I Don’t Want To Tell You A Story…
Sometimes I go too far. If I’m told things are done such and such a way, and have always been thus, then my natural inclination and my politics are to kick against it. But these are my own little scuffles I am not looking to proselytise or convert. So I throw the following freely into the mix, purely to stimulate debate and provoke consideration of one’s own craft, if only for a fleeting moment.
We’ve talked about the campfire storytelling instinct. When people could enter a collective imaginative space conjured for them by the bards. Tales of monsters, heroes, kings and other recognisable things within their societies; things that aided people to order and arrange the strange and scary exterior world and know their place in the man-made hierarchy within it. But public readings and book clubs aside, storytelling (outside of plays/films) is no longer a communal activity. It is performed solo.
I would also posit that as much as an oral audience enter the story, they were inducted through the characters. Humans, demi-humans and immortals sporting human traits just like themselves. We no longer live in a world of myth and legend, (well we do, but no one seems that bothered to deconstruct these and strip the scales from our eyes). Now, we- that is mankind- seem reasonably attuned to the notion that the only significant agency within our lives, is human, not supernatural. Either we take responsibility for our own decisions, or we ascribe the consequences may be down to other humans within our orbit.
There are supposedly only 7 basic plotlines. Yet these have been spun round innumerable times. Presumably this is because each writer brings their own unique vision to the tale and the varying emotional responses of the characters they create when faced with the same range of scenarios.
So no more communal storytelling (though interestingly we collectively recognise character archetypes even outside of art). No more heroes, kings etc, required to apprise us of our place in the world and no more monsters to conquer other than those definitively acknowledged as emanating from within ourselves (not talking vampires here). All the plotlines have been done countless times. All that redeems them is the diverse input of their characters. If I can go out on a limb here, we no longer need story narratives to organise the world for us. We are snared between the glut of readily accessible information explaining away everything, with the fact that both we, the world and knowledge itself is atomised and fragmented. That the world is quantum. That it is no longer possible to be a Renaissance man, even if you are called Stephen Fry.

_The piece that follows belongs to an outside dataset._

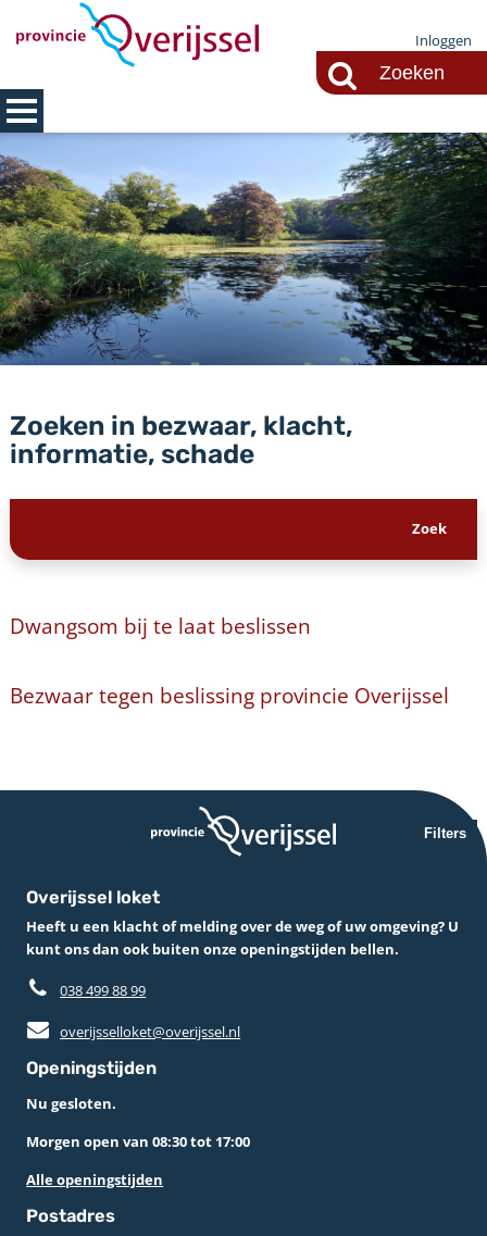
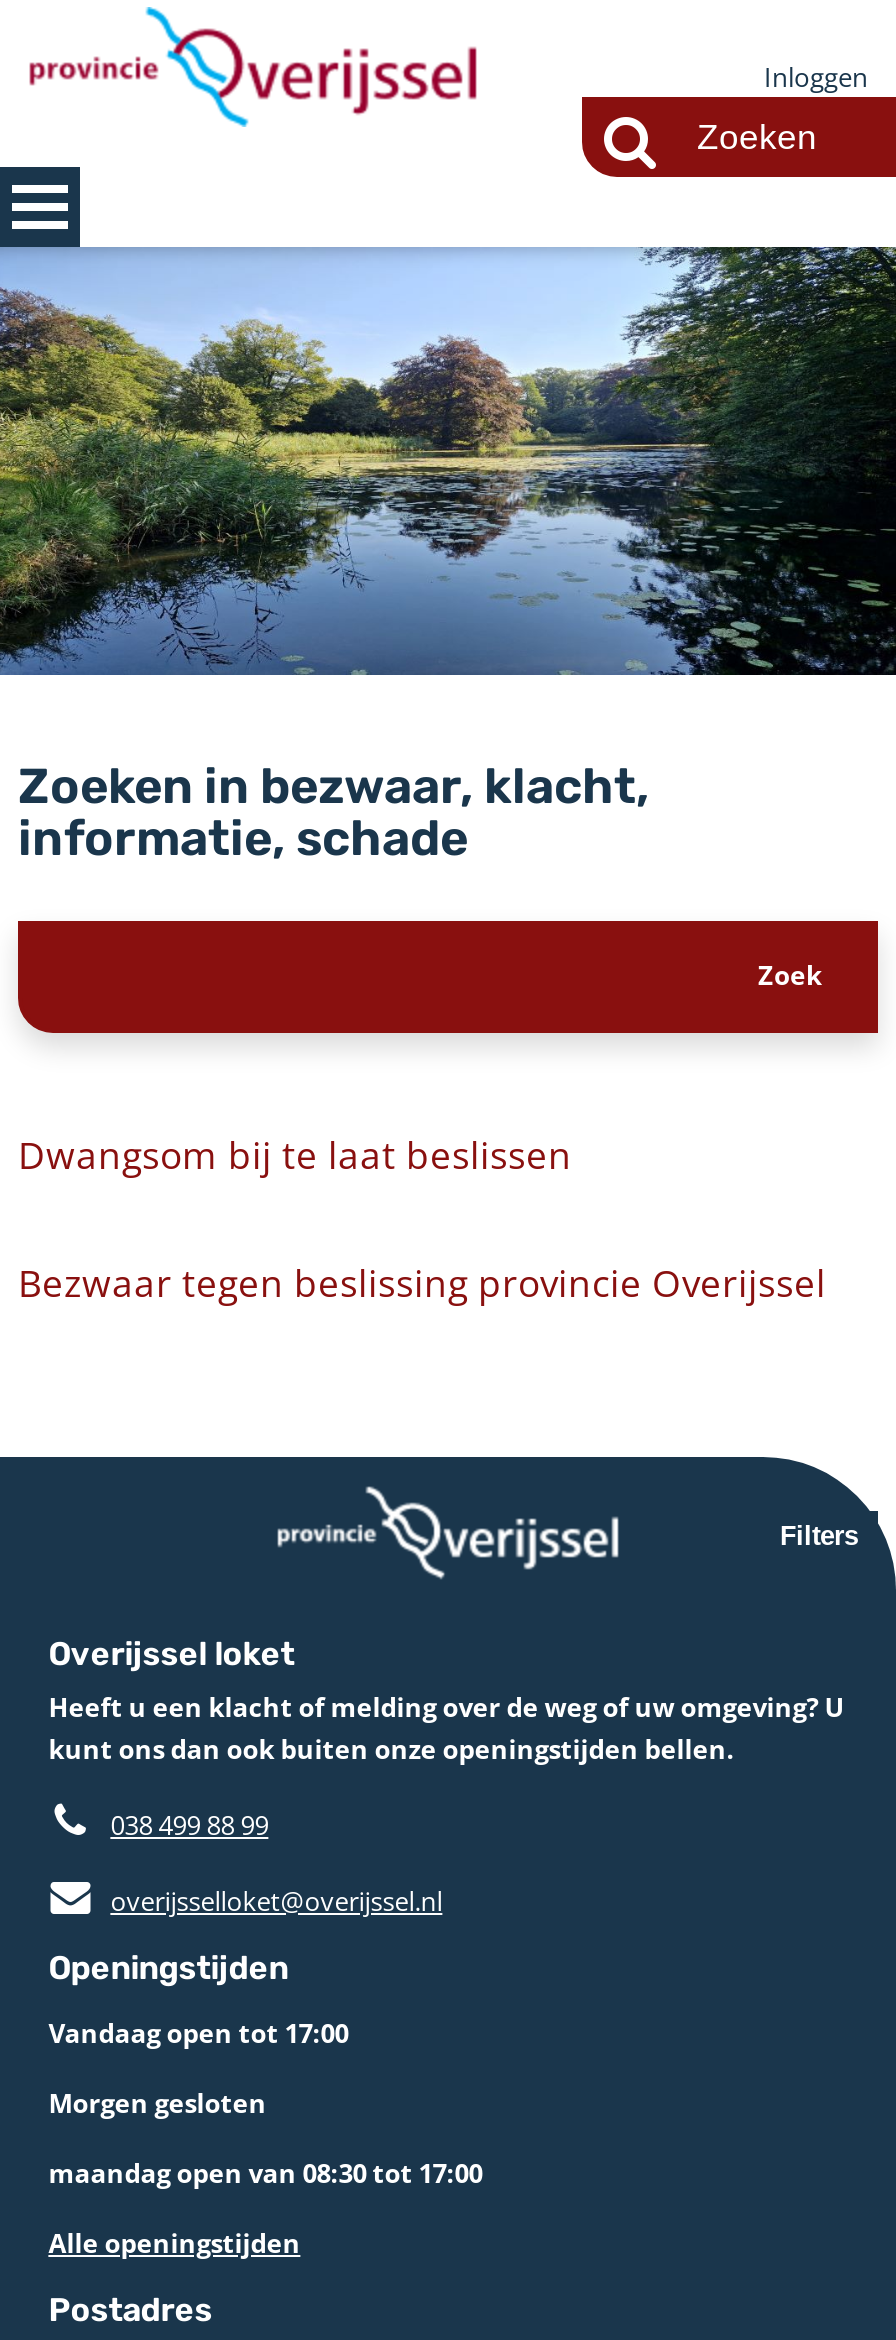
[26,1093,250,1151] Nu gesloten. | Morgen open van 08:30 tot 17:00 -> [48,2015,482,2191] Vandaag open tot 17:00 | Morgen gesloten | maandag open van 08:30 tot 17:00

So I would place the character element at a higher premium than the story. Of course I also have problems with the concept of ‘character’ as well. Sat round the camp fire, or sat in the cockpit at The Globe Theatre back in its heyday, the punters were probably booing and hissing, cheering and clapping the goodies and the baddies. Today the distinction between a goody and a baddy is less clear. These divisions stem from a religious/moral view of existence, which has fallen into disuse among great tranches of populations in the Developed world. Morality is ambiguous, when you have a character such as Dexter the serial killer, portrayed as an empathic character whom the audience is supposed to identify with. Hannibal Lecter gets all the best lines that raise a belly laugh.
If through our art, we try and penetrate our adriftness in the modern world, our doubts and ambiguities about our existence, the lack of comprehension of certain technological truths and cultural trends, then we will inevitably tend towards a fragmentary narrative. Partial insights, half-grasped truths. So character to my mind becomes more akin to Voice. Not fully rounded. Not possessed of an omniscient perspective. In such a scenario, the voice may become of more value to the reader than the story, which probably mimics the fragmentary narrative it derives from. If the reader shares our confusion of comprehension, then the comfort to be derived is from a voice that offers to guide us through the morass. A believable voice, one that mirrors our own inadequacy, but offers some hope of enlightenment. A voice rooted in emotional intelligence as it too tries to cut through the crap with a sensory machete. To make some hidden connections at least. But one limited in power and destined to fail in all likelihood.
Now I’m about to argue against myself. Of course such writing may still involve story telling. In my book, you pretty much know all about my (anti-?) heroine’s life by the end of the novel, which must mean she has been relating it in parts throughout its course. But the novel to my mind is not about her story. She is sat at bars, sponging drinks off strangers by spinning these tales, possibly outlandish, possibly true. She is an unreliable narrator. A possible fabulist. But is she an unreliable voice, guiding the reader through a certain perspective on the world? No, her voice yields insights to the world, even if she is incapable of inhabiting them herself. Returning to the notion of a reader being alone when reading, yes a page turning, gripping story may make them keep reading – but I don’t detect too many Year Zeroers are about that. No, in my case I want that central voice in the book to seduce the reader to keep reading. To keep up the conversation, the catechism even. An intimate confab. She is someone the reader hopefully wants to devote 3-6 hours of their time in the company of. You can have a character without story in a novel, but you can’t have it the other way round (unless possibly your novel is a huge canvas painting a war or a scifi universe). Now replace character with voice and you’ll be coming round to my way of thinking. Not that I’m trying to convert you of course.
Okay I’ll go sit on the heretic step now and take my licks. At least I never mentioned language even once.